TASK TO COMPLETE
Could you please reproduce the entries exactly, leaving out any pictures?

====== GIVEN DATA ======

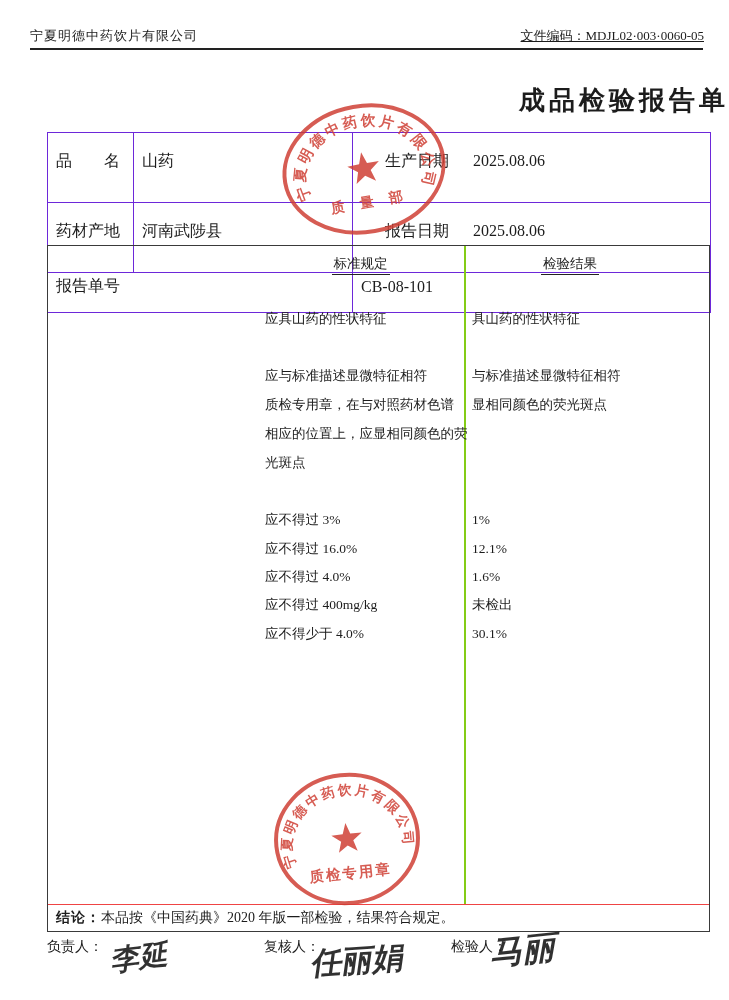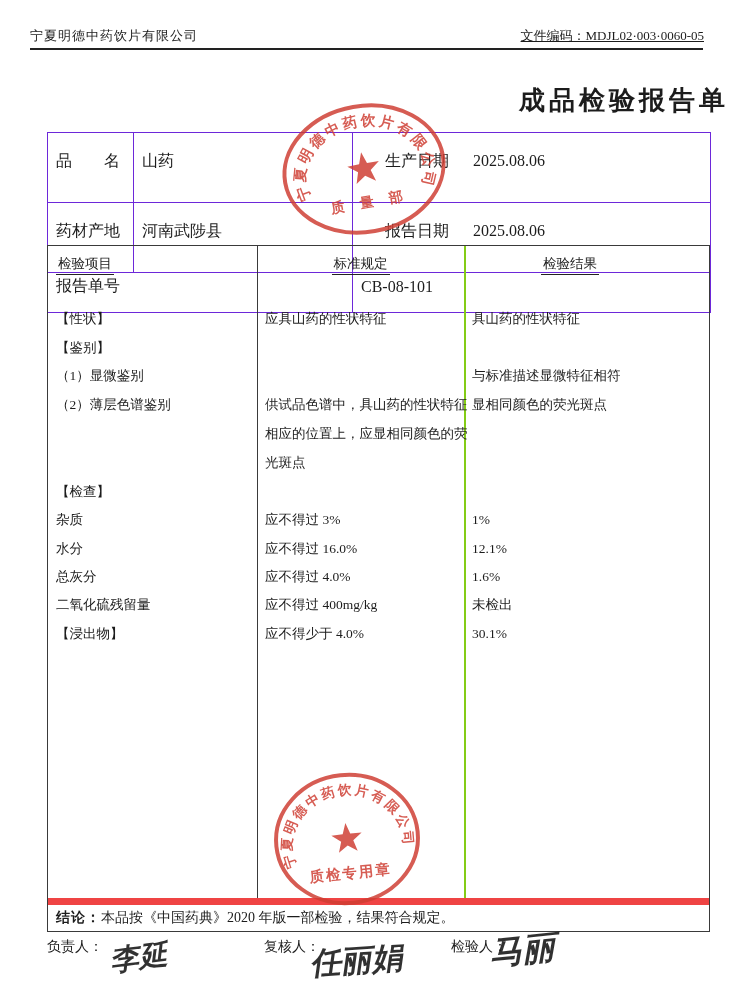--- a/index.html
+++ b/index.html
@@ -88,19 +88,6 @@
   </table>
 
 <div class="abs main-table">
-  <div class="col col-1">
-    <div class="chead left"><span>检验项目</span></div>
-    <div class="tl" style="top:63px">【性状】</div>
-    <div class="tl" style="top:92px">【鉴别】</div>
-    <div class="tl" style="top:120px">（1）显微鉴别</div>
-    <div class="tl" style="top:149px">（2）薄层色谱鉴别</div>
-    <div class="tl" style="top:236px">【检查】</div>
-    <div class="tl" style="top:264px">杂质</div>
-    <div class="tl" style="top:293px">水分</div>
-    <div class="tl" style="top:321px">总灰分</div>
-    <div class="tl" style="top:349px">二氧化硫残留量</div>
-    <div class="tl" style="top:378px">【浸出物】</div>
-  </div>
   <div class="col col-2">
     <div class="chead center"><span>标准规定</span></div>
     <div class="tl" style="top:63px">应具山药的性状特征</div>

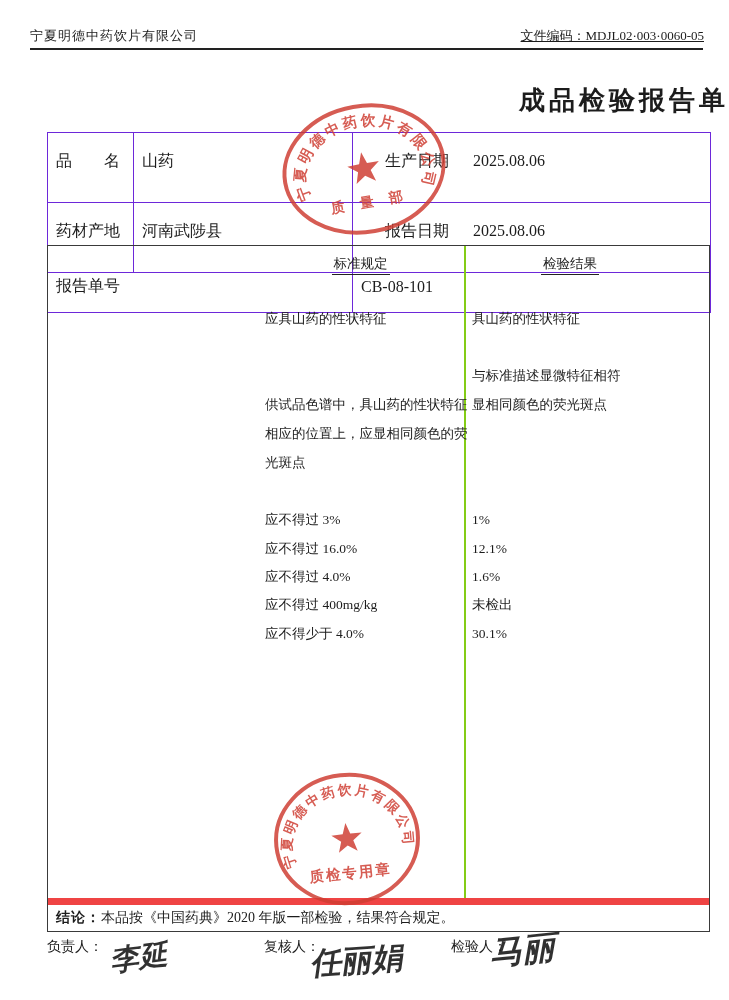--- a/index.html
+++ b/index.html
@@ -91,6 +91,7 @@
   <div class="col col-2">
     <div class="chead center"><span>标准规定</span></div>
     <div class="tl" style="top:63px">应具山药的性状特征</div>
+    <div class="tl" style="top:120px">应与标准描述显微特征相符</div>
     <div class="tl" style="top:149px">供试品色谱中，具山药的性状特征</div>
     <div class="tl" style="top:178px">相应的位置上，应显相同颜色的荧</div>
     <div class="tl" style="top:207px">光斑点</div>

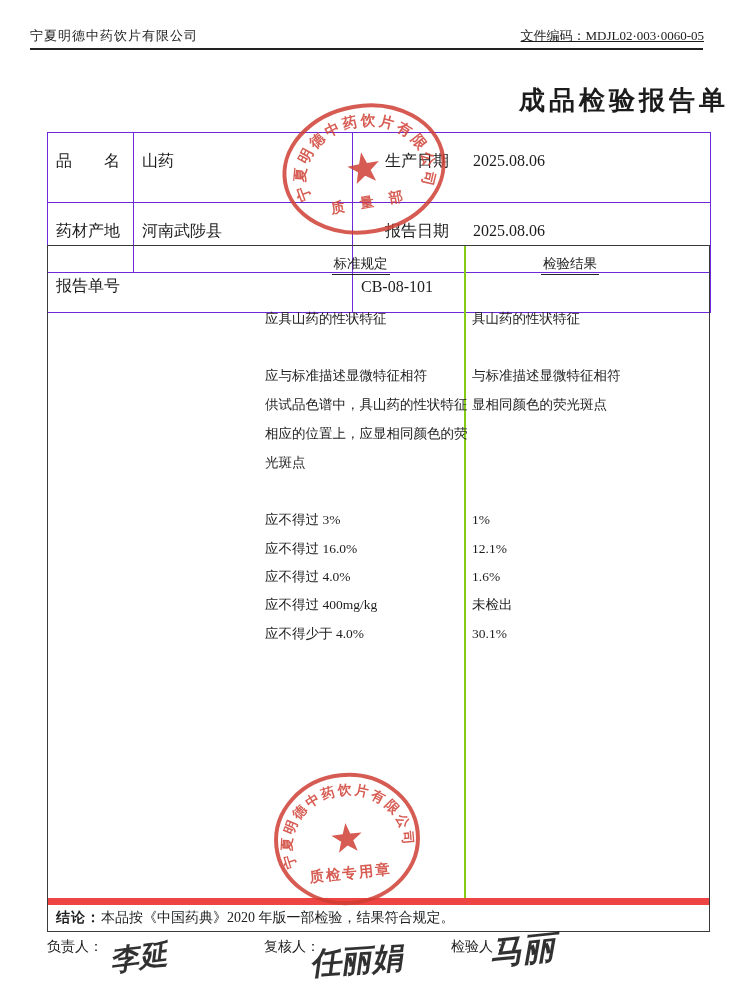--- a/index.html
+++ b/index.html
@@ -92,7 +92,7 @@
     <div class="chead center"><span>标准规定</span></div>
     <div class="tl" style="top:63px">应具山药的性状特征</div>
     <div class="tl" style="top:120px">应与标准描述显微特征相符</div>
-    <div class="tl" style="top:149px">供试品色谱中，具山药的性状特征</div>
+    <div class="tl" style="top:149px">质检专用章，在与对照药材色谱</div>
     <div class="tl" style="top:178px">相应的位置上，应显相同颜色的荧</div>
     <div class="tl" style="top:207px">光斑点</div>
     <div class="tl" style="top:264px">应不得过 3%</div>

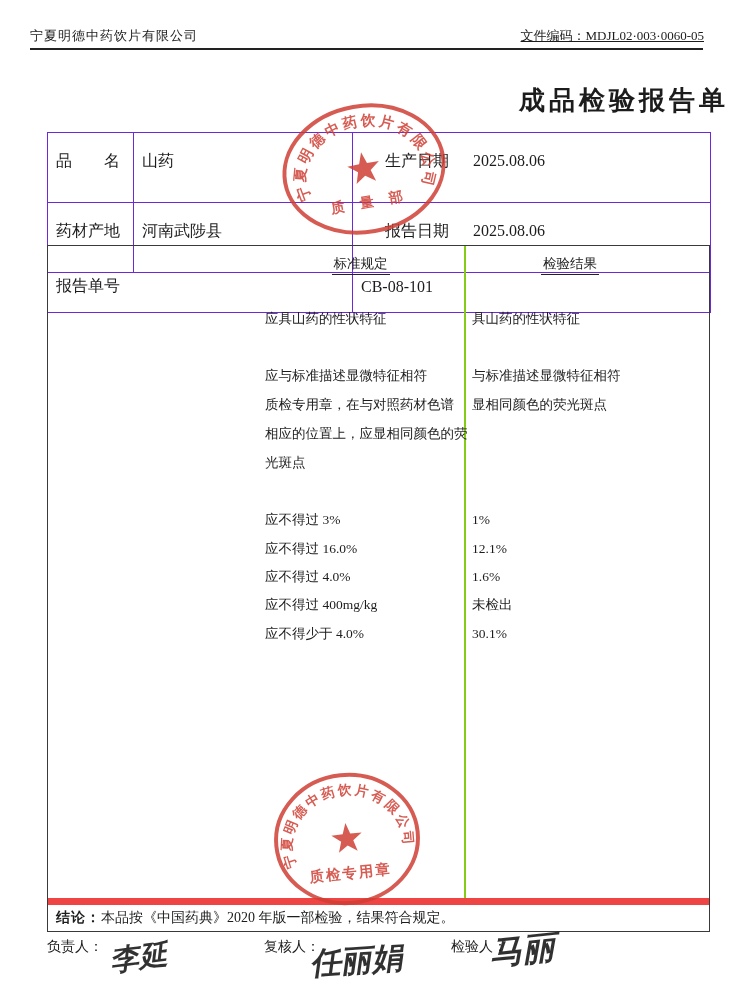--- a/index.html
+++ b/index.html
@@ -33,7 +33,7 @@
   .chead.center{left:0;width:100%;text-align:center;}
   .tl{position:absolute;left:8px;font-size:13.5px;line-height:20px;white-space:nowrap;}
 
-  .conclusion{position:absolute;left:0;right:0;bottom:0;height:26px;border-top:7px solid #ef4444;
+  .conclusion{position:absolute;left:0;right:0;bottom:0;height:26px;border-top:1px solid #ef4444;
               line-height:26px;padding-left:8px;font-size:14px;white-space:nowrap;}
   .conclusion b{letter-spacing:1px;}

======

RESPONSE
--- a/index.html
+++ b/index.html
@@ -88,19 +88,6 @@
   </table>
 
 <div class="abs main-table">
-  <div class="col col-1">
-    <div class="chead left"><span>检验项目</span></div>
-    <div class="tl" style="top:63px">【性状】</div>
-    <div class="tl" style="top:92px">【鉴别】</div>
-    <div class="tl" style="top:120px">（1）显微鉴别</div>
-    <div class="tl" style="top:149px">（2）薄层色谱鉴别</div>
-    <div class="tl" style="top:236px">【检查】</div>
-    <div class="tl" style="top:264px">杂质</div>
-    <div class="tl" style="top:293px">水分</div>
-    <div class="tl" style="top:321px">总灰分</div>
-    <div class="tl" style="top:349px">二氧化硫残留量</div>
-    <div class="tl" style="top:378px">【浸出物】</div>
-  </div>
   <div class="col col-2">
     <div class="chead center"><span>标准规定</span></div>
     <div class="tl" style="top:63px">应具山药的性状特征</div>

--- a/index.html
+++ b/index.html
@@ -91,6 +91,7 @@
   <div class="col col-2">
     <div class="chead center"><span>标准规定</span></div>
     <div class="tl" style="top:63px">应具山药的性状特征</div>
+    <div class="tl" style="top:120px">应与标准描述显微特征相符</div>
     <div class="tl" style="top:149px">供试品色谱中，具山药的性状特征</div>
     <div class="tl" style="top:178px">相应的位置上，应显相同颜色的荧</div>
     <div class="tl" style="top:207px">光斑点</div>

--- a/index.html
+++ b/index.html
@@ -92,7 +92,7 @@
     <div class="chead center"><span>标准规定</span></div>
     <div class="tl" style="top:63px">应具山药的性状特征</div>
     <div class="tl" style="top:120px">应与标准描述显微特征相符</div>
-    <div class="tl" style="top:149px">供试品色谱中，具山药的性状特征</div>
+    <div class="tl" style="top:149px">质检专用章，在与对照药材色谱</div>
     <div class="tl" style="top:178px">相应的位置上，应显相同颜色的荧</div>
     <div class="tl" style="top:207px">光斑点</div>
     <div class="tl" style="top:264px">应不得过 3%</div>

--- a/index.html
+++ b/index.html
@@ -33,7 +33,7 @@
   .chead.center{left:0;width:100%;text-align:center;}
   .tl{position:absolute;left:8px;font-size:13.5px;line-height:20px;white-space:nowrap;}
 
-  .conclusion{position:absolute;left:0;right:0;bottom:0;height:26px;border-top:7px solid #ef4444;
+  .conclusion{position:absolute;left:0;right:0;bottom:0;height:26px;border-top:1px solid #ef4444;
               line-height:26px;padding-left:8px;font-size:14px;white-space:nowrap;}
   .conclusion b{letter-spacing:1px;}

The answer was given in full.